Have a Difficult Boss? Avoid These Mistakes
Most IT professionals will find themselves working for a less-than-perfect boss at some point in their careers. Often the conflict is due to a minor issue––your manager may request more project updates than you’re used to. In other cases, the relationship can be so problematic that you dread going to the office at all.
You and your boss must see eye to eye if you are to succeed in your role and advance your career. Among other things, a personality clash can prevent your supervisor from trusting you or assigning you high-level projects. While there is no one-size-fits-all formula for repairing a rift with your manager, a poor approach can make it more difficult to heal the relationship. Here are some mistakes to avoid.

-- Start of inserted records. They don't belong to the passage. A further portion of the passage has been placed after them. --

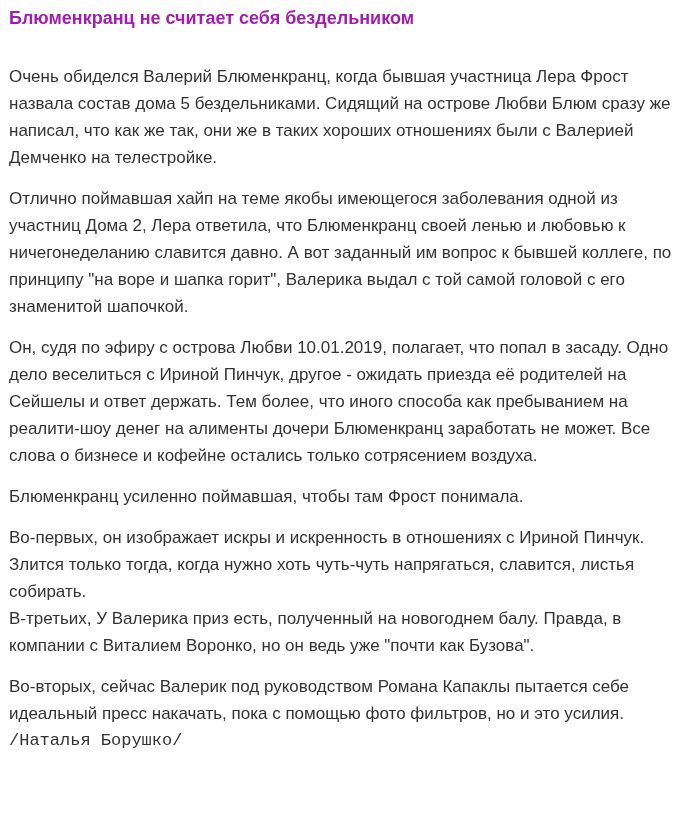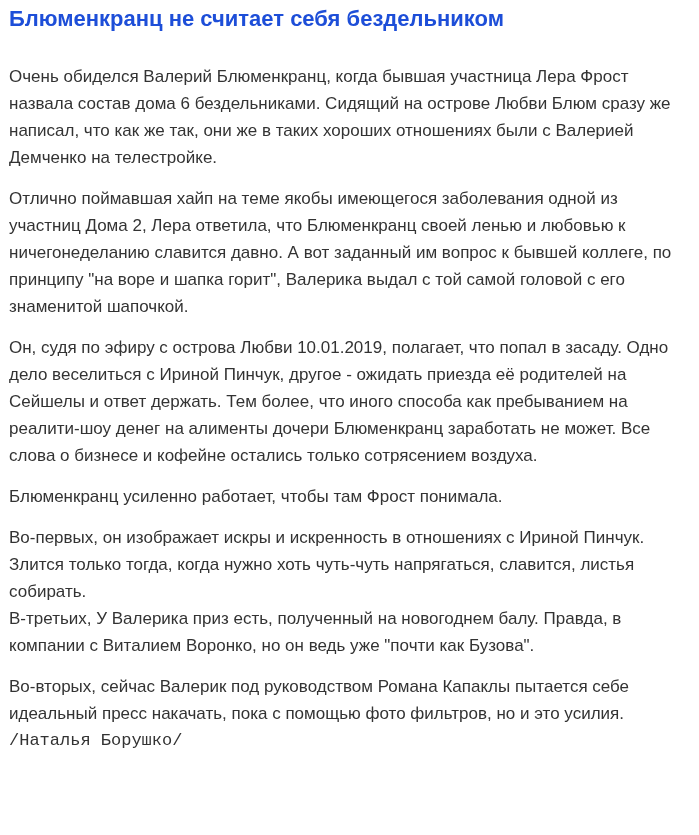--- a/index.html
+++ b/index.html
@@ -11,24 +11,24 @@
     width: 699px;
     height: 835px;
     overflow: hidden;
     font-family: "Liberation Sans", "DejaVu Sans", sans-serif;
     color: #333333;
   }
   .article {
     padding: 5px 12px 0 9px;
   }
   .article-title {
-    font-size: 22px;
+    font-size: 18px;
     line-height: 27px;
     font-weight: 700;
-    color: #1d4ed8;
+    color: #a21caf;
     margin: 0 0 31px 0;
   }
   .para {
     font-size: 17px;
     line-height: 27px;
     margin: 0 0 14px 0;
     color: #333333;
   }
   .para.tight {
     margin-bottom: 0;
@@ -40,27 +40,27 @@
     color: #333333;
     font-family: Liberation Mono, monospace;
   }
 </style>
 </head>
 <body>
 
 <div class="article">
   <h1 class="article-title">Блюменкранц не считает себя бездельником</h1>
 
-  <p class="para">Очень обиделся Валерий Блюменкранц, когда бывшая участница Лера Фрост назвала состав дома 6 бездельниками. Сидящий на острове Любви Блюм сразу же написал, что как же так, они же в таких хороших отношениях были с Валерией Демченко на телестройке.</p>
+  <p class="para">Очень обиделся Валерий Блюменкранц, когда бывшая участница Лера Фрост назвала состав дома 5 бездельниками. Сидящий на острове Любви Блюм сразу же написал, что как же так, они же в таких хороших отношениях были с Валерией Демченко на телестройке.</p>
 
   <p class="para">Отлично поймавшая хайп на теме якобы имеющегося заболевания одной из участниц Дома 2, Лера ответила, что Блюменкранц своей ленью и любовью к ничегонеделанию славится давно. А вот заданный им вопрос к бывшей коллеге, по принципу "на воре и шапка горит", Валерика выдал с той самой головой с его знаменитой шапочкой.</p>
 
   <p class="para">Он, судя по эфиру с острова Любви 10.01.2019, полагает, что попал в засаду. Одно дело веселиться с Ириной Пинчук, другое - ожидать приезда её родителей на Сейшелы и ответ держать. Тем более, что иного способа как пребыванием на реалити-шоу денег на алименты дочери Блюменкранц заработать не может. Все слова о бизнесе и кофейне остались только сотрясением воздуха.</p>
 
-  <p class="para">Блюменкранц усиленно работает, чтобы там Фрост понимала.</p>
+  <p class="para">Блюменкранц усиленно поймавшая, чтобы там Фрост понимала.</p>
 
   <p class="para tight">Во-первых, он изображает искры и искренность в отношениях с Ириной Пинчук. Злится только тогда, когда нужно хоть чуть-чуть напрягаться, славится, листья собирать.</p>
 
   <p class="para">В-третьих, У Валерика приз есть, полученный на новогоднем балу. Правда, в компании с Виталием Воронко, но он ведь уже "почти как Бузова".</p>
 
   <p class="para tight">Во-вторых, сейчас Валерик под руководством Романа Капаклы пытается себе идеальный пресс накачать, пока с помощью фото фильтров, но и это усилия.</p>
 
 
   <p class="author-line">/Наталья Борушко/</p>
 </div>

Hope the Problem Goes Away
True, it can be intimidating to initiate a conversation with your supervisor about the situation. Yet, chances are the conflict will never be resolved if you try to ignore it. The best approach is to broach the subject with your manager in a non-confrontational manner. For example, you might meet with your boss and say, “I noticed that you overrode some of my purchasing decisions recently. I had researched the products carefully beforehand and felt strongly they were the best for our company’s IT needs, so I was confused. I was hoping to learn your reasoning so we can be on the same page in the future.” Even if you disagree with your manager’s feedback, you will still be better prepared to handle similar situations going forward.
Take No Responsibility
Another mistake to avoid is placing all of the blame for the strained relationship on your boss. Even if you’re certain you have done nothing wrong, it’s worth taking another look at the situation. Are you openly complaining about your manager? Do you publicly challenge his or her decisions? Your attitude and actions may be contributing to the problem.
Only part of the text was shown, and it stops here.